Le discours pro-russe du Handelsblatt

Ce jeudi matin, le quotidien Handelsblatt, voix du patronat allemand, s'est lancé en une dans un plaidoyer poignant en faveur de Vladimir Poutine, s'indignant des comparaisons faites entre le président russe et Hitler ou Staline, reprenant les arguments du Kremlin sur la Crimée et rejetant toute accusation d'expansionnisme de la Russie. Le directeur de la rédaction du Handelsblatt lui-même, Gabor Steingart, a pris la plume pour dénoncer la politique de « pitbull » de l'Occident et appeler à changer la Russie grâce au renforcement des liens économiques. « Les relations économiques peuvent jouer un rôle stabilisateur, précisément en ce moment », explique l'éditorial du Handelsblatt avant de décrire les entreprises occidentales comme les vecteurs « de la multiplication du bien-être avec des avantages communs ici et en Russie. »

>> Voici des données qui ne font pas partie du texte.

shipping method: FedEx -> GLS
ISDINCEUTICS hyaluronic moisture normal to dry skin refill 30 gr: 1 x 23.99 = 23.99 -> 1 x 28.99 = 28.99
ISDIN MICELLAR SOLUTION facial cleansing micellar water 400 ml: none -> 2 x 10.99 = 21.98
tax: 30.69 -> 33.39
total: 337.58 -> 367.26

Faire revenir Angela Merkel à la modération

Derrière ce discours soudainement pro-Russe, se dissimule évidemment la volonté du patronat allemand de faire revenir le gouvernement d'Angela Merkel à une position plus modérée sur la crise ukrainienne. Il est vrai que Berlin, qui a soutenu sans condition le boxeur germano-ukrainien Vitali Klitschko et Ioulia Timoschenko a été en première ligne à Kiev et peut apparaître en Russie comme un des principaux adversaires du pays.

L'arme du gaz

Pourquoi une telle crainte des milieux économiques allemandes ? La première raison, on s'en doute, c'est le coût énergétique d'une guerre commerciale avec la Russie. Cette dernière fournit en effet 38 % du gaz consommé outre-Rhin. Un lien encore renforcé depuis l'ouverture, grâce au lobby intensif de l'ancien chancelier Gerhard Schröder, du gazoduc de la Baltique. Alors que la république fédérale négocie un très difficile tournant énergétique et que les milieux économiques s'inquiètent déjà du renchérissement du prix de l'énergie, tout renchérissement du gaz russe serait très difficilement supportable pour l'industrie allemande. Or, l'industrie reste le fer de lance de la croissance et de l'économie allemande.

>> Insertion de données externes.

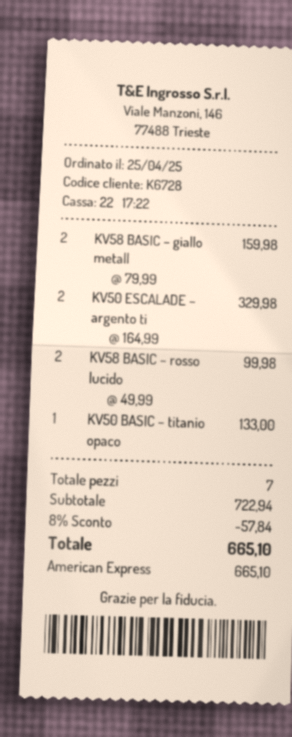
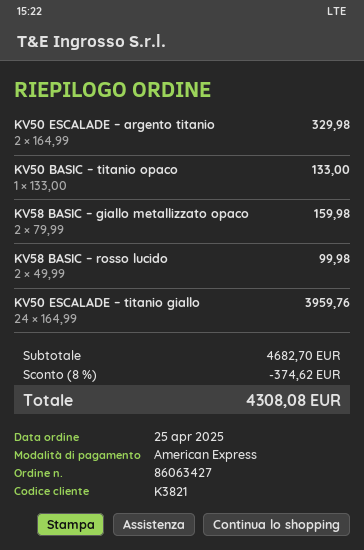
customer number: K6728 -> K3821
KV50 ESCALADE – titanio giallo: none -> 24 x 164.99 = 3959.76
subtotal: 722.94 -> 4682.70
discount: 8% = 57.84 -> 8% = 374.62
total: 665.10 -> 4308.08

Certes, la Russie est aussi dépendante que l'Allemagne l'est de la Russie sur ce sujet puisque la république fédérale est le premier client de son industrie gazière. Mais en cas de hausse des prix du gaz russe, l'Allemagne n'aura guère d'autre choix que de payer. Kirsten Westphal, experte à la Fondation Economie et Politique (SWP) de Berlin, cité par le Handelsblatt, affirme qu'il « n'existe aucune alternative réelle aux livraisons russes pour l'Allemagne. » Selon elle, le passage au gaz naturel liquide (LNG) ne permettrait pas d'amortir le choc.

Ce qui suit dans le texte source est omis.